Mercredi, la cour d'assises du Tarn avait poursuivi ses auditions, au lendemain d'une brève mise en garde à vue de l'amant de la victime et d'une baby-sitter. Le tribunal s'est notamment attardé sur l'audition du capitaine de police Isabelle Boulesteix, qui avait recueilli le 8 mars 2000 les dépositions de Jacques Viguier, au moment où celui-ci avait déposé une plainte pour "enlèvement et séquestration" après la disparition de sa femme, dont le corps n'a jamais été retrouvé. L'officier de police a ensuite évoqué celles d'Olivier Durandet, l'amant de Mme Viguier, contre lequel a été ouverte mardi une enquête pour "subornation de témoin" par le parquet d'Albi. Mme Boulesteix a relevé "une très grande inquiétude et une très grande détresse" à l'écoute de la déposition d'Olivier Durandet. "Pour lui, quelque  chose de très grave était arrivé", a-t-elle indiqué. Au contraire de M. Durandet, le capitaine de police a jugé "pas très spontanées et très réfléchies les descriptions de Jacques Viguier dans son  emploi du temps".

Le père, la tante, l'oncle et une cousine de Jacques Viguier se sont  succédés ensuite à la barre.

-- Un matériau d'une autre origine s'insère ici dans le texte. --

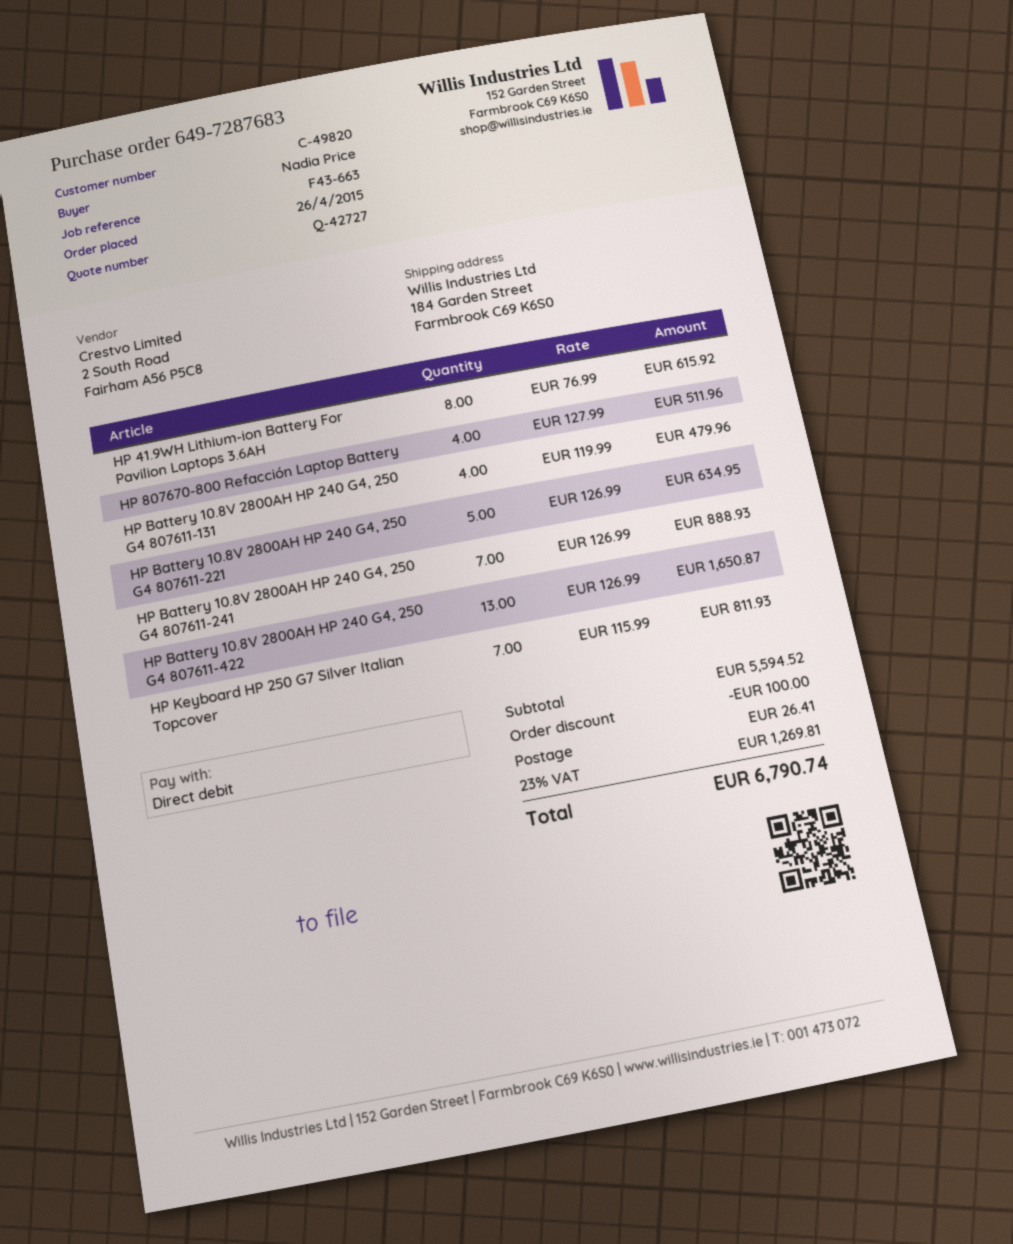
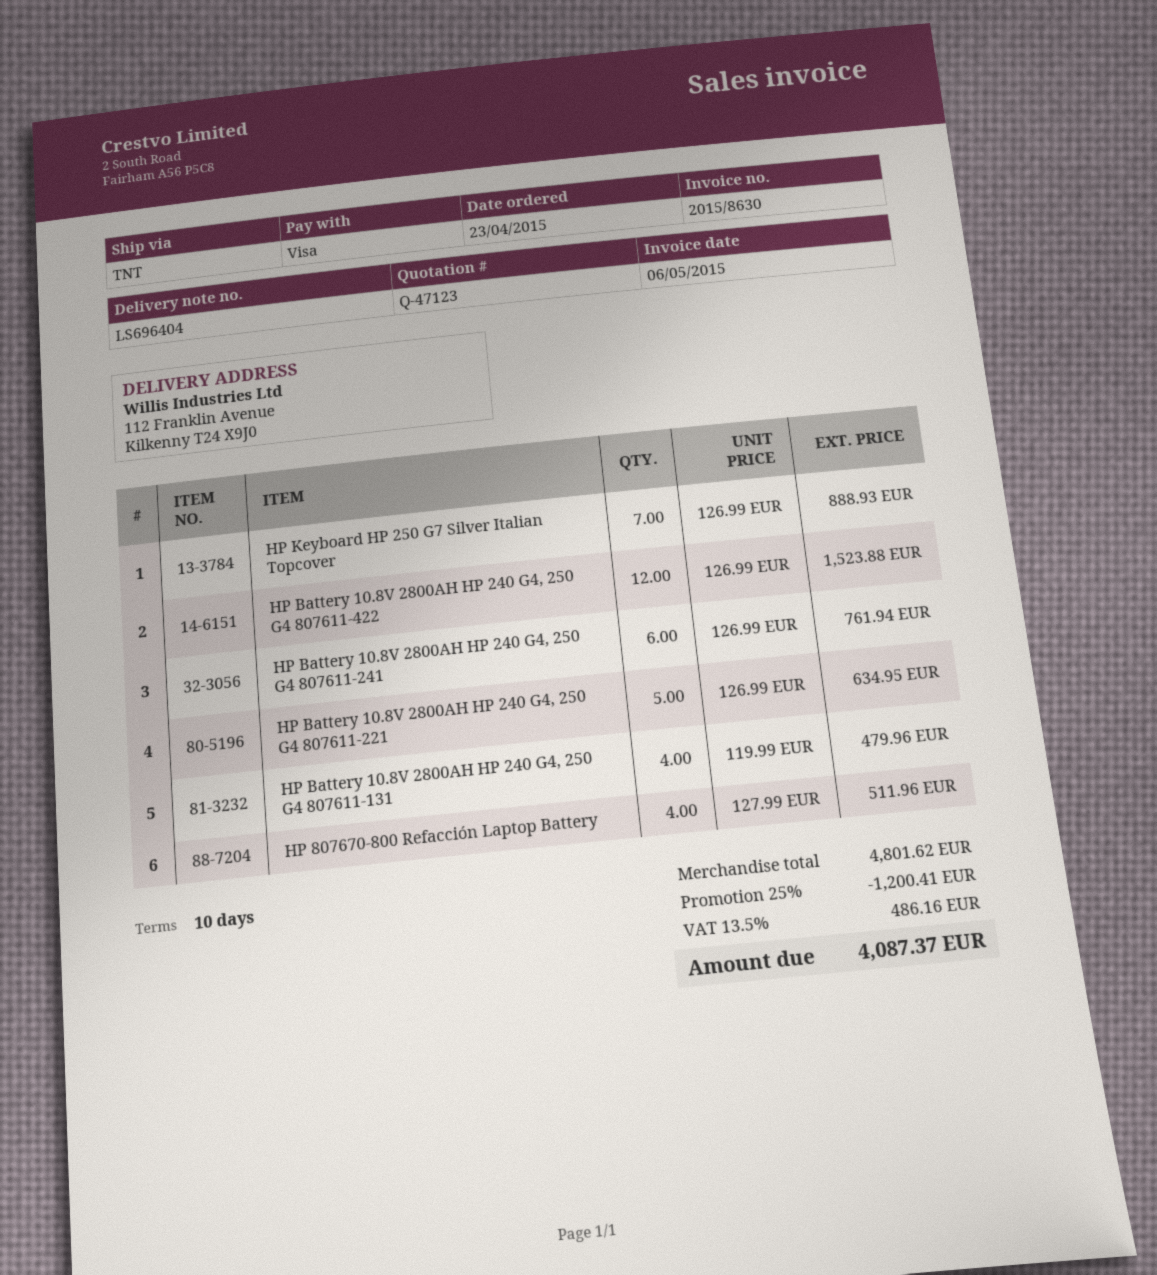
quote number: Q-42727 -> Q-47123
order date: 2015-04-26 -> 2015-04-23
payment method: direct debit -> Visa
ship to: 184 Garden Street, Farmbrook C69 K6S0 -> 112 Franklin Avenue, Kilkenny T24 X9J0
HP 41.9WH Lithium-ion Battery For Pavilion Laptops 3.6AH: 8 x 76.99 = 615.92 -> none
HP Battery 10.8V 2800AH HP 240 G4, 250 G4 807611-241: 7 x 126.99 = 888.93 -> 6 x 126.99 = 761.94
HP Battery 10.8V 2800AH HP 240 G4, 250 G4 807611-422: 13 x 126.99 = 1650.87 -> 12 x 126.99 = 1523.88
HP Keyboard HP 250 G7 Silver Italian Topcover: 7 x 115.99 = 811.93 -> 7 x 126.99 = 888.93
subtotal: 5594.52 -> 4801.62
discount: 100.00 -> 1200.41
shipping: 26.41 -> none
tax: 23% = 1269.81 -> 13.5% = 486.16
total: 6790.74 -> 4087.37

Tous ont indiqué ne pas s'être inquiétés au cours de la première semaine d'absence de Suzanne, pensant que celle-ci "était partie quelques jours faire le point sur sa vie et son mariage", selon Pascale Naudy, cousine de Jacques Viguier. Suzanne Viguier a disparu du domicile familial, à Toulouse, le 27 février 2000. Son corps n'a jamais été retrouvé. Jacques Viguier a été acquitté en première instance par la cour d'assises de Toulouse en avril 2009.